2D HSQC (heteronuclear single quantum coherence) NMR spectra were collected at 25 °C with a Bruker AVANCE 800 NMR spectrometer (800.27 MHz for protons) equipped with pulsed-field gradients, four frequency channels, and triple resonance, z-axis gradient cryogenic probes. A one-second relaxation delay was used, and quadrature detection in the indirect dimensions was obtained with states-TPPI phase cycling; initial delays in the indirect dimensions were set to give zero- and first-order phase corrections of 90° and −180°, respectively. Data were processed using the processing program nmrPipe on Linux workstations. All proton chemical shifts are reported with respect to the H₂O or HDO signal, taken to be 4.658 ppm relative to external TSP (0.0 ppm) at 37 °C. The ¹⁵N chemical shifts were indirectly referenced using the zero-point frequency at 37 °C of 0.10132905 for ¹H–¹⁵N, as previously described.
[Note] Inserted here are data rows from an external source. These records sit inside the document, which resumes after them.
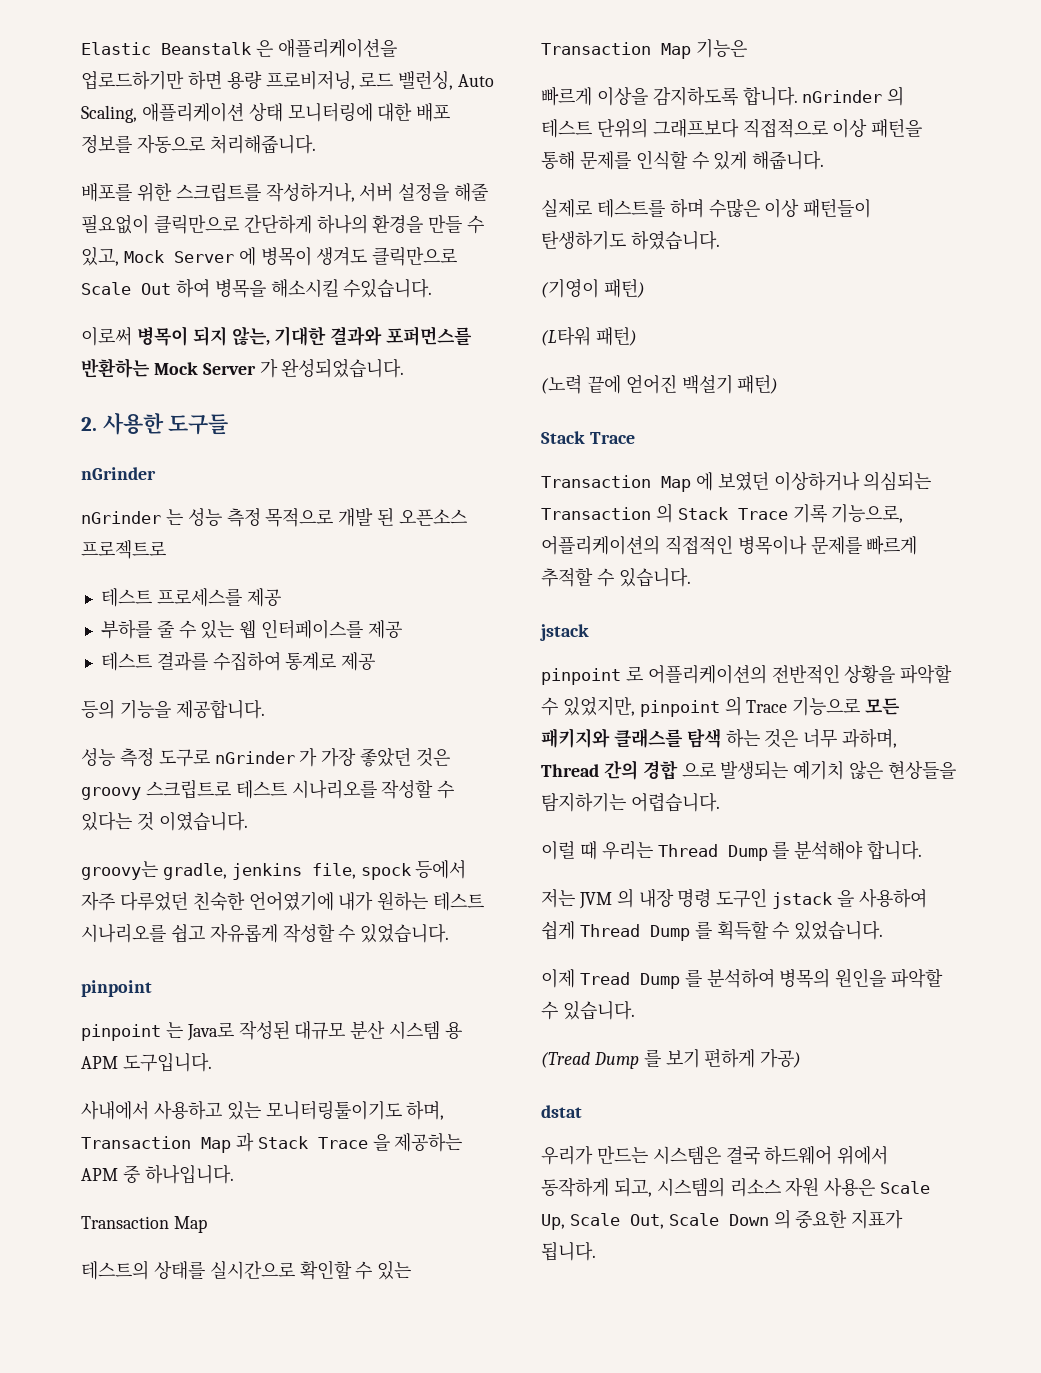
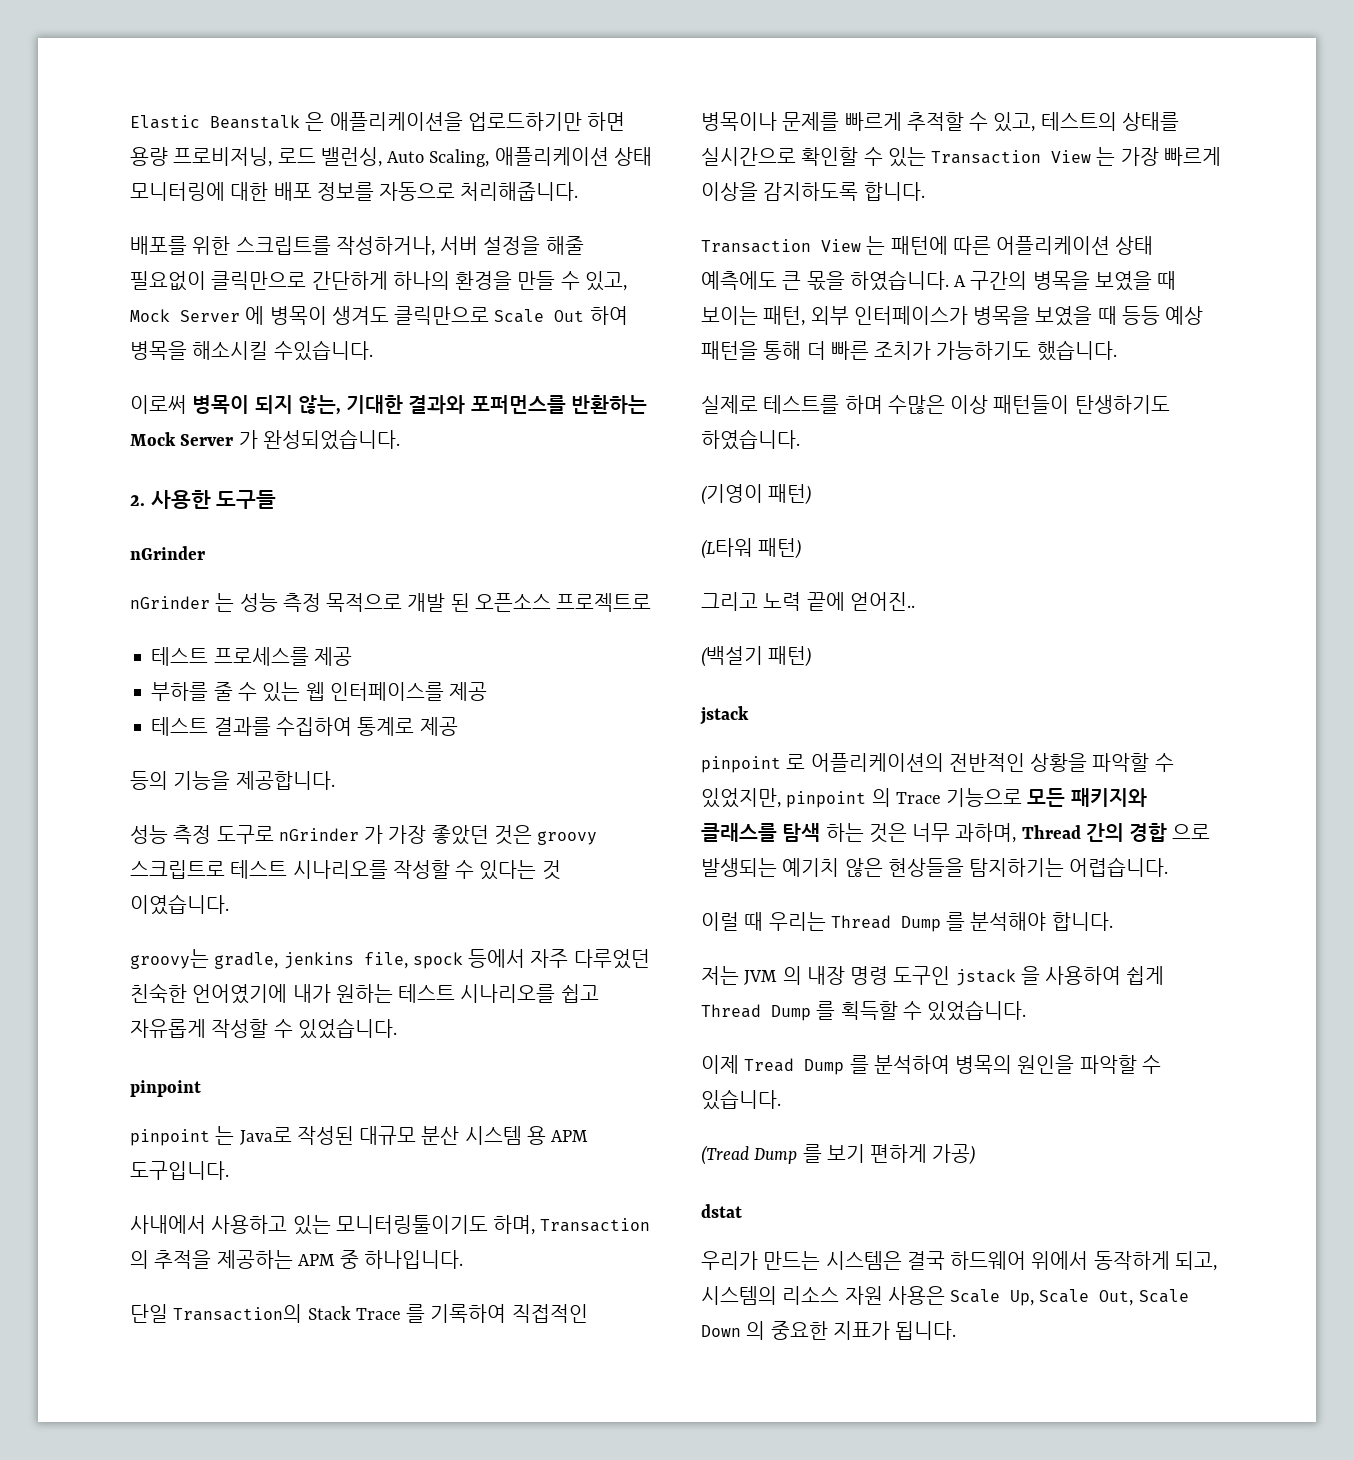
[201,1133,390,1153] Map 과 Stack Trace 을 -> [130,1250,212,1269] 의 추적을
[81,1216,207,1233] Transaction Map // -> [130,1304,588,1323] [701,112,1036,132] 단일 Transaction의 Stack Trace 를 기록하여 직접적인 병목이나 문제를 빠르게 추적할 수 있고,
[661,39,747,59] Map 기능은 // -> [1051,147,1159,166] View 는 가장
[802,86,905,106] [541,118,923,138] [541,150,825,170] nGrinder 의 테스트 단위의 그래프보다 직접적으로 이상 패턴을 통해 문제를 인식할 수 있게 해줍니다. -> [701,236,1154,255] [701,270,1177,291] [701,306,1204,326] [701,340,1117,361] // Transaction View 는 패턴에 따른 어플리케이션 상태 예측에도 큰 몫을 하였습니다. A 구간의 병목을 보였을 때 보이는 패턴, 외부 인터페이스가 병목을 보였을 때 등등 예상 패턴을 통해 더 빠른 조치가 가능하기도 했습니다.
[541,375,779,394] [541,431,635,444] [541,471,932,492] [541,503,904,523] [541,535,918,555] [541,567,691,587] (노력 끝에 얻어진 백설기 패턴) // Stack Trace // Transaction Map 에 보였던 이상하거나 의심되는 Transaction 의 Stack Trace 기록 기능으로, 어플리케이션의 직접적인 병목이나 문제를 빠르게 추적할 수 있습니다. -> [701,592,915,611] [701,646,812,667] 그리고 노력 끝에 얻어진.. // (백설기 패턴)

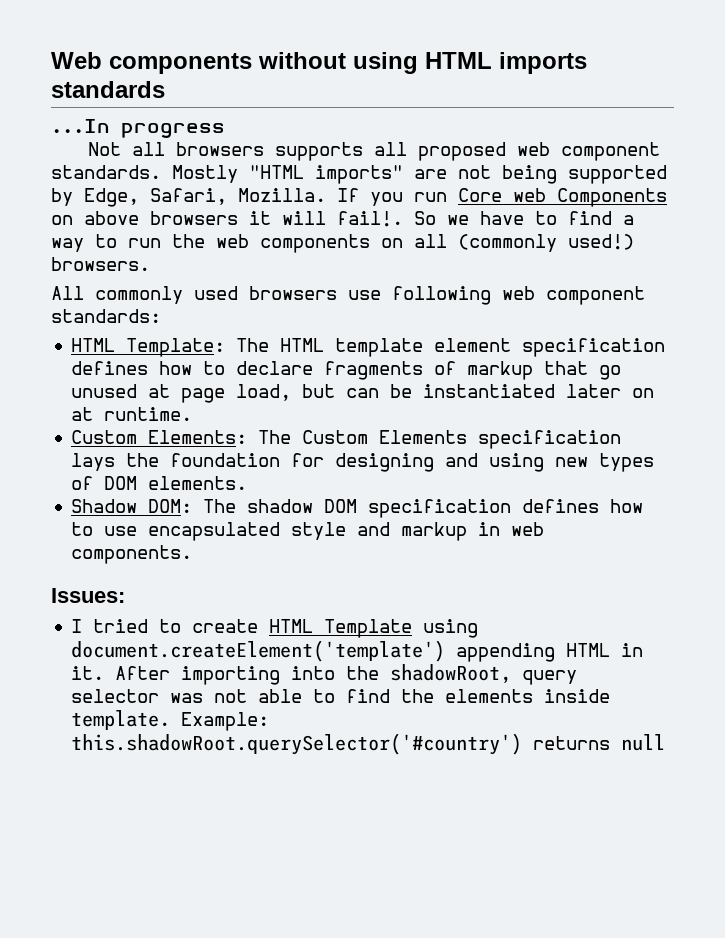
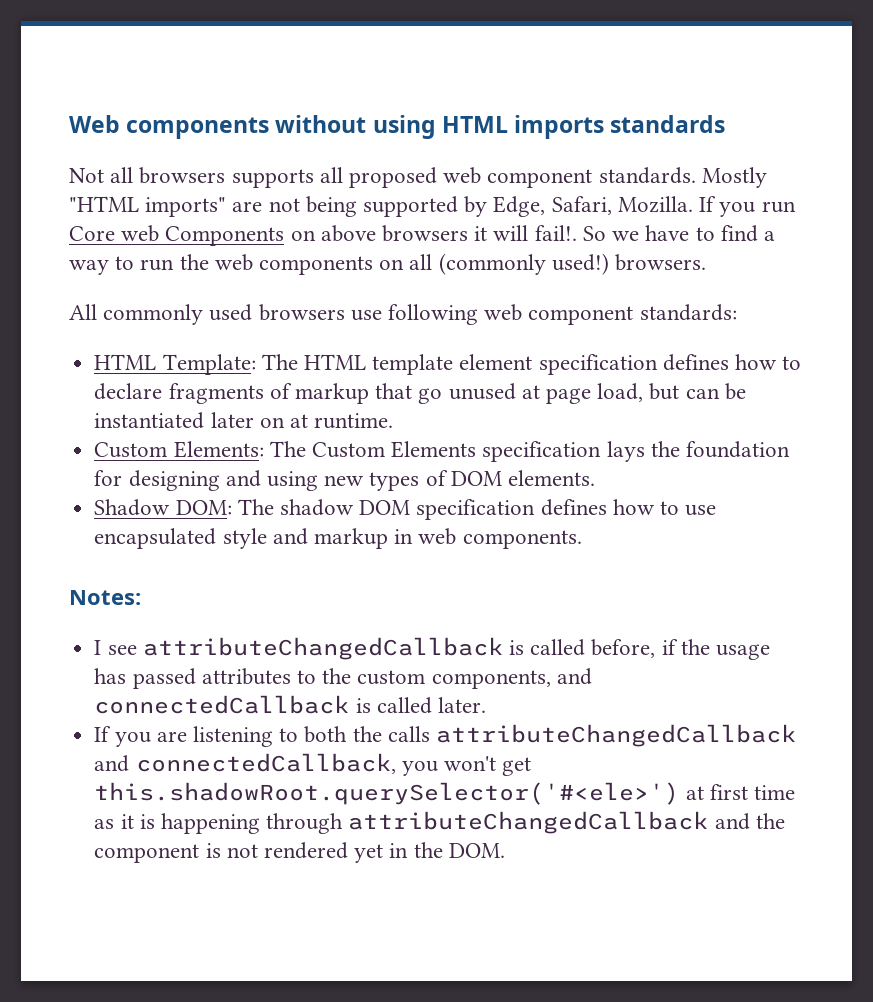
[51,119,225,138] // ...In progress -> (726, 124) none
[51,588,125,603] Issues: -> [69,590,141,605] Notes:
[93,619,479,638] [71,640,644,662] [71,664,578,685] [71,689,611,703] [71,710,270,731] [71,733,666,755] tried to create HTML Template using document.createElement('template') appending HTML in it. After importing into the shadowRoot, query selector was not able to find the elements inside template. Example: this.shadowRoot.querySelector('#country') returns null -> [107,637,770,660] [94,668,592,689] [94,695,486,714] [94,724,796,747] [94,753,532,776] [94,782,795,805] [94,811,785,834] [94,842,505,863] see attributeChangedCallback is called before, if the usage has passed attributes to the custom components, and connectedCallback is called later. // If you are listening to both the calls attributeChangedCallback and connectedCallback, you won't get this.shadowRoot.querySelector('#<ele>') at first time as it is happening through attributeChangedCallback and the component is not rendered yet in the DOM.

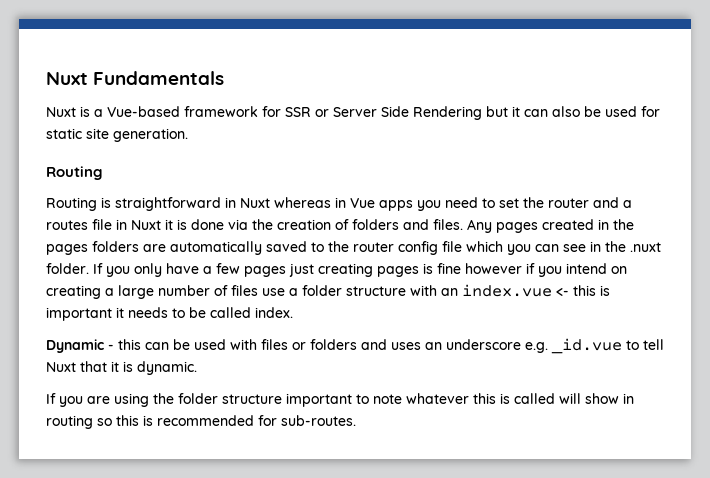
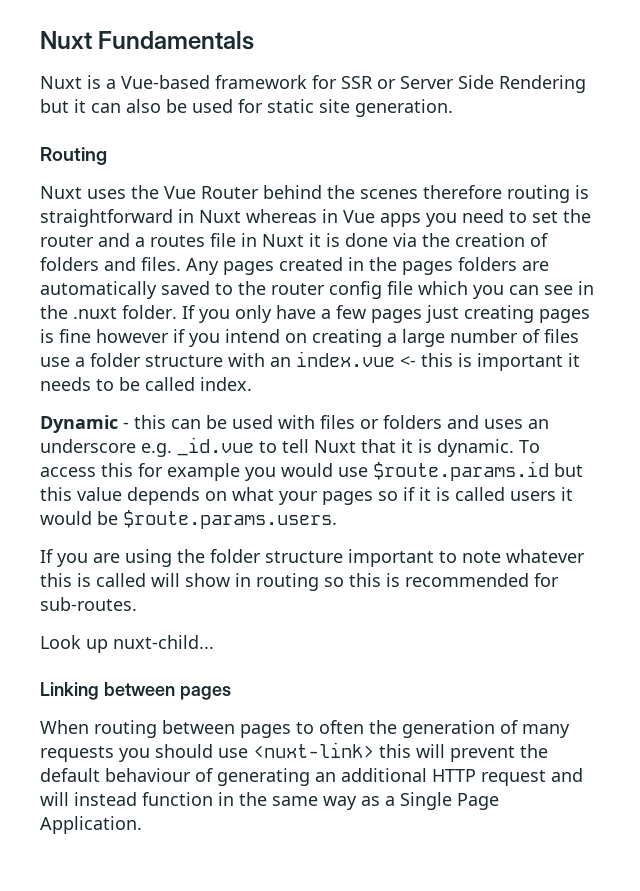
[46,197,97,211] Routing -> [40,185,570,203] Nuxt uses the Vue Router behind the scenes therefore routing
(197, 368) none -> [519,440,540,453] [40,461,583,481] [40,487,573,505] [40,510,337,529] To access this for example you would use $route.params.id but this value depends on what your pages so if it is called users it would be $route.params.users.
(356, 420) none -> [40,635,214,653] [40,682,231,700] [40,720,570,738] [40,742,548,762] [40,768,583,786] [40,792,499,810] [40,816,142,834] // Look up nuxt-child... // Linking between pages // When routing between pages to often the generation of many requests you should use <nuxt-link> this will prevent the default behaviour of generating an additional HTTP request and will instead function in the same way as a Single Page Application.

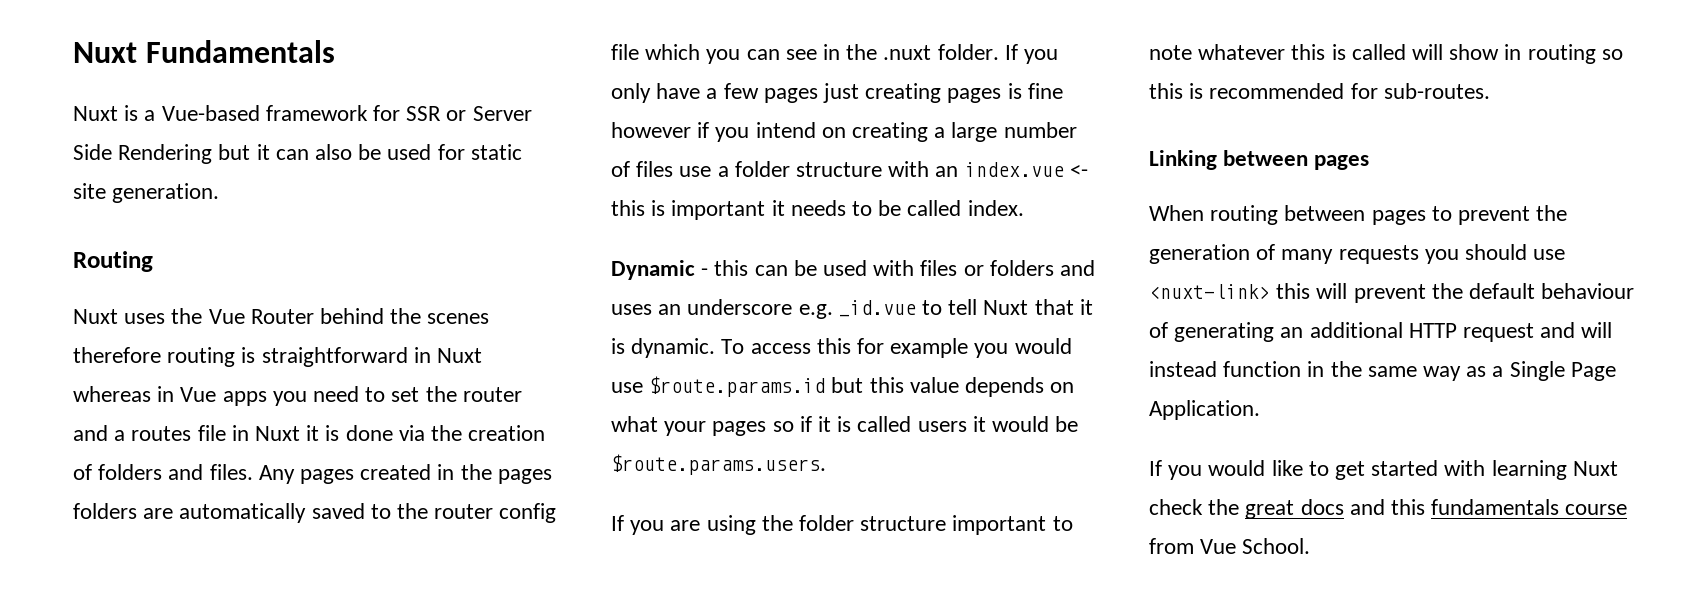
[40,635,214,653] // Look up nuxt-child... -> (1490, 91) none
[319,720,364,734] often -> [1458,206,1531,225] prevent
(142, 825) none -> [1149,460,1618,480] [1149,499,1628,519] [1149,538,1311,554] // If you would like to get started with learning Nuxt check the great docs and this fundamentals course from Vue School.

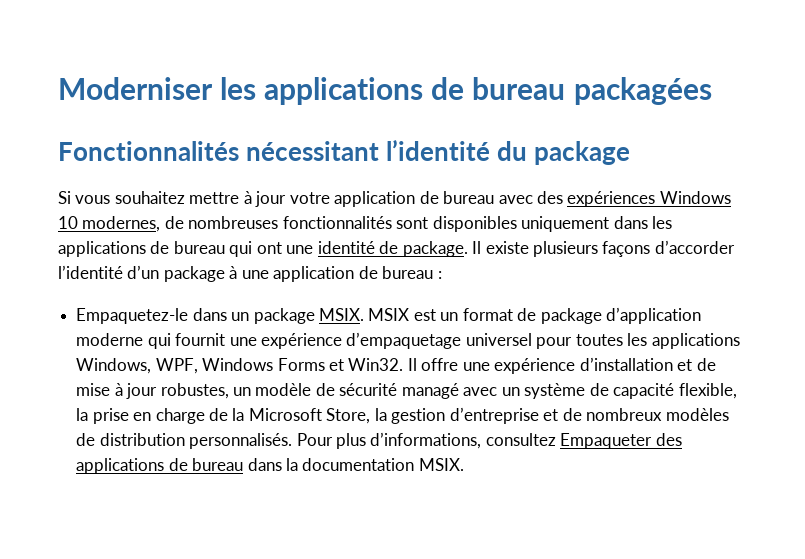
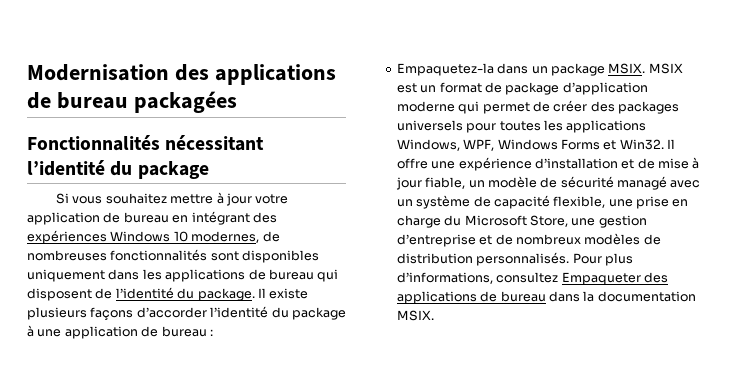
[58,77,257,100] Moderniser les -> [27,64,209,81] Modernisation des
[498,195,533,204] avec -> [172,211,250,225] en intégrant
[256,241,399,254] ont une identité de -> [27,287,195,301] disposent de l’identité du
[127,265,160,279] d’un -> [271,307,289,318] du
[76,308,189,324] Empaquetez-le -> [396,63,494,76] Empaquetez-la
[175,332,532,349] fournit une expérience d’empaquetage universel -> [482,100,679,114] [396,120,463,131] permet de créer des packages universels
[160,383,229,399] robustes, -> [425,177,466,189] fiable,
[76,408,89,421] la -> [608,199,633,207] une
[208,408,245,421] de la -> [444,215,462,226] du
[374,408,387,421] la -> [571,218,596,226] une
Uniformly ¹⁵N-labeled Mcl-1 was used to collect two-dimensional ¹H–¹⁵N-fast HSQC spectra of Mcl-1 with and without compound to detect changes in the backbone ¹⁵N and ¹H resonances of Mcl-1 due to the direct interaction with compound 1r, which itself was initially dissolved in 100% d₆-DMSO. The NMR samples contained 61.9 μM ¹⁵N-labeled Mcl-1, 20 mM HEPES, pH 6.8, 36.4 mM NaCl, 0.20 mM NaN3, 2.2 mM DTT, 4.2% DMSO, 20% D2O. Concentrated 1r was added in excess to a final protein:ligand ratio of 1:2 (i.e. 123.8 μM). NMR datasets were acquired with 200 indirect points and 32 scans at 299K on a Bruker Avance 800 MHz spectrometer equipped with a z-gradient cryogenic probe.

Scheme 1.

(a) R¹OH, NaH, THF, 60 °C, 16 h; (b) SOCl₂, MeOH, 60 °C, 3 h; (c) R²OH or R²SH, K₂CO₃, DMF, 100 °C, 72 h; (d) LiOH•H₂O, THF–MeOH–H₂O, 3:1:1, RT, 3 h.

Table 1.

Mcl-1 structure–activity relationships of 2,6-di-substituted nicotinates. IC₅₀ data from a fluorescence polarization competition assay with Mcl-1^172-371 and FITC-labeled Bak were converted to K_i values using the Nikolovska-Coleska equation.³⁸

Compound Number	R1	R2	X	Ki (μM)
1a			O	261 ± 33
1b			O	40.0 ± 4.2
1c			O	72.8 ± 4.6
1d			O	55.6 ± 4.9
1e			O	39.8 ± 2.1
1f			O	6.69 ± 0.71
1g			O	59.6 ± 3.4
1h			O	87.8 ± 18.4
1i			O	47.0 ± 10.6
1j			O	12.7 ± 1.3
1k			O	123 ± 16
1l			O	11.1 ± 2.3
7a			S	48.1 ± 7.1
7b			S	7.11 ± 0.78
7c			S	3.69 ± 0.17
7d			S	50.3 ± 3.7
1m			O	25.4 ± 1.4
1n			O	26.9 ± 8.6
1o			O	20.0 ± 1.1
1p			O	4.58 ± 1.20
1q			O	4.62 ± 0.77
1r			O	2.90 ± 1.24

^aData represent an average of at least two biological replicates and errors represent standard deviations.